African airlines recorded an improved performance in March with the airline’s capacity reaching 67.3% exhibiting a steady recovery after most countries removed travel restrictions put in place to control the spread of Covid-19.
According to the African Airlines Association (AFRAA), the domestic market was hopeful with the biggest share for both capacity and actual passenger carried.
“Domestic demand at 46.5 per cent outperformed intra-Africa and intercontinental which remained subdued at 31.3 and 22.3 per cent respectively,” AFRAA.
However, despite the improved performance, AFRAA noted that the conflict between Russia and Ukraine has triggered jet fuel price increases globally and this has the potential to slow down the travel recovery.
S&P Global Platts estimates that the total impact of the price increases on the overall jet fuel bill will reach $86.3 billion based on an estimated average price of $115 per barrel.
Recently, Kenya Airways (KQ) and South African Airways (SAA) announced they are in search of a West African partner airline to join its two-member pact.

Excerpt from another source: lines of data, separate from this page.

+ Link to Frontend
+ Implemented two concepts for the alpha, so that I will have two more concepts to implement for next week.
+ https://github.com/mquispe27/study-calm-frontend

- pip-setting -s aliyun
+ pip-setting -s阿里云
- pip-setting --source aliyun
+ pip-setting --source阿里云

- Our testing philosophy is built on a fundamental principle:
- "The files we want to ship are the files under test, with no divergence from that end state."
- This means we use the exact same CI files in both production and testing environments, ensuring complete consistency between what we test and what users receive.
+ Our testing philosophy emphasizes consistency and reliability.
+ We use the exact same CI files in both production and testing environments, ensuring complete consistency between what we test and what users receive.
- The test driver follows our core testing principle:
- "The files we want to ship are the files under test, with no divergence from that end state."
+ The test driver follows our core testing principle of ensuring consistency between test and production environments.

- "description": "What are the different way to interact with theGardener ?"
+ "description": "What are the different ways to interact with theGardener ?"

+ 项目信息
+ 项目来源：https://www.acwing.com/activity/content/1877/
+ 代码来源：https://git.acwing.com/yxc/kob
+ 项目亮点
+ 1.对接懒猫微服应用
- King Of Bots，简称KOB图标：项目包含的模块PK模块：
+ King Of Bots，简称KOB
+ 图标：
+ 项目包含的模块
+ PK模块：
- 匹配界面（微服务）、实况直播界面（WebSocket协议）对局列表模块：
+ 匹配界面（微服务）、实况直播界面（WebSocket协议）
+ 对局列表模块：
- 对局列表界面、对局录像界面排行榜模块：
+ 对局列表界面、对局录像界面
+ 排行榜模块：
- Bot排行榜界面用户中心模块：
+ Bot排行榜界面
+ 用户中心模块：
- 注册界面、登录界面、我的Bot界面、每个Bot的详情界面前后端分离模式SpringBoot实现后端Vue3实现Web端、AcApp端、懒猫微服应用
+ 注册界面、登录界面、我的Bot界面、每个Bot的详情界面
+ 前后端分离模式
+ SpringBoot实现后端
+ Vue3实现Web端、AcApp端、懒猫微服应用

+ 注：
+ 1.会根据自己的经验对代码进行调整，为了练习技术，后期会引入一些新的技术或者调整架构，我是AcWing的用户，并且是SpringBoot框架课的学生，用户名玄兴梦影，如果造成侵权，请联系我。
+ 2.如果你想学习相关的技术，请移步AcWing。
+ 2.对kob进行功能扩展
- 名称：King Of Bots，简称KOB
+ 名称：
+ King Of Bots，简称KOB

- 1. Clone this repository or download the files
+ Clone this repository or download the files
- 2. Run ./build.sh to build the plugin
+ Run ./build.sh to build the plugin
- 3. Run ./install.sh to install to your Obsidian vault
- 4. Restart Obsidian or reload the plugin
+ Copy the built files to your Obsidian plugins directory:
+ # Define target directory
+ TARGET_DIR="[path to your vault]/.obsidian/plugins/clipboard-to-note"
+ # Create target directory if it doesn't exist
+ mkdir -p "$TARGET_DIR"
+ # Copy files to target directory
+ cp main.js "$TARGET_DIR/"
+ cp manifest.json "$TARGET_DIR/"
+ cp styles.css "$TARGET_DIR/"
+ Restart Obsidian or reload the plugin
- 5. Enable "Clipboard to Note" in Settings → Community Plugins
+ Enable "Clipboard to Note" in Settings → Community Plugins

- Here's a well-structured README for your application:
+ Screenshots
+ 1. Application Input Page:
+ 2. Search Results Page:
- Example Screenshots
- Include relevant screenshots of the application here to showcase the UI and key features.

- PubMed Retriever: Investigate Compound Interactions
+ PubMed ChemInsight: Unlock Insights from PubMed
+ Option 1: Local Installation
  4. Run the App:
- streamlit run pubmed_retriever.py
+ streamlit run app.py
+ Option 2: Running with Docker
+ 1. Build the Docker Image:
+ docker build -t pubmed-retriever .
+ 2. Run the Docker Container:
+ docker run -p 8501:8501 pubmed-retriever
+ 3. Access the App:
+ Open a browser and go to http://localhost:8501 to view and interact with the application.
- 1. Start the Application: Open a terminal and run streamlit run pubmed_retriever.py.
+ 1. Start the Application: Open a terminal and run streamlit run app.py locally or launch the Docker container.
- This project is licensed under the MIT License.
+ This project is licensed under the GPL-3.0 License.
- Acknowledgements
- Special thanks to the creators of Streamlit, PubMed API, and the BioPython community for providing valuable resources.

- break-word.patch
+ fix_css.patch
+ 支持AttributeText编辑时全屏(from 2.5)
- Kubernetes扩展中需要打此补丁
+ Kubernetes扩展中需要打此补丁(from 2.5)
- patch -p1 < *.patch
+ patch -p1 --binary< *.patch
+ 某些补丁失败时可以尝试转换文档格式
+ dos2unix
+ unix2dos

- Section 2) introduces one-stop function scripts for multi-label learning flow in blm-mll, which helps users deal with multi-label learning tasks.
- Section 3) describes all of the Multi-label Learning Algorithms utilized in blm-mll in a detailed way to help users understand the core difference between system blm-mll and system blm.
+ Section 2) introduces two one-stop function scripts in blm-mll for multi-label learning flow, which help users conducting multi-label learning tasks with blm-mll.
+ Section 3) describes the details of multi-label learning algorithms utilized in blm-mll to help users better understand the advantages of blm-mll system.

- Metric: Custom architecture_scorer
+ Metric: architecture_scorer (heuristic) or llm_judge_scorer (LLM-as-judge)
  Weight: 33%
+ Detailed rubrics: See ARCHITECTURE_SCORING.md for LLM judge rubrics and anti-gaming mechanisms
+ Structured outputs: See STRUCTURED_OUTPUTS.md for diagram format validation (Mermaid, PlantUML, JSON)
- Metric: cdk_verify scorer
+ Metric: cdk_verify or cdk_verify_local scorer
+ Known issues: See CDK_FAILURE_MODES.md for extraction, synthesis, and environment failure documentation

“The intention is to invite a West African airline at some point in the future to also join. We will have a three-hub strategy of Nairobi, Johannesburg, and the West African hub to create better opportunities and services for our customers,” The Nation quotes KQ Board chairman Michael Joseph.
AFRAA further noted that states should not impose mandatory vaccination as a pre-entry and exit requirement for travel until satisfactory access to vaccines and reasonable vaccination coverage is attained.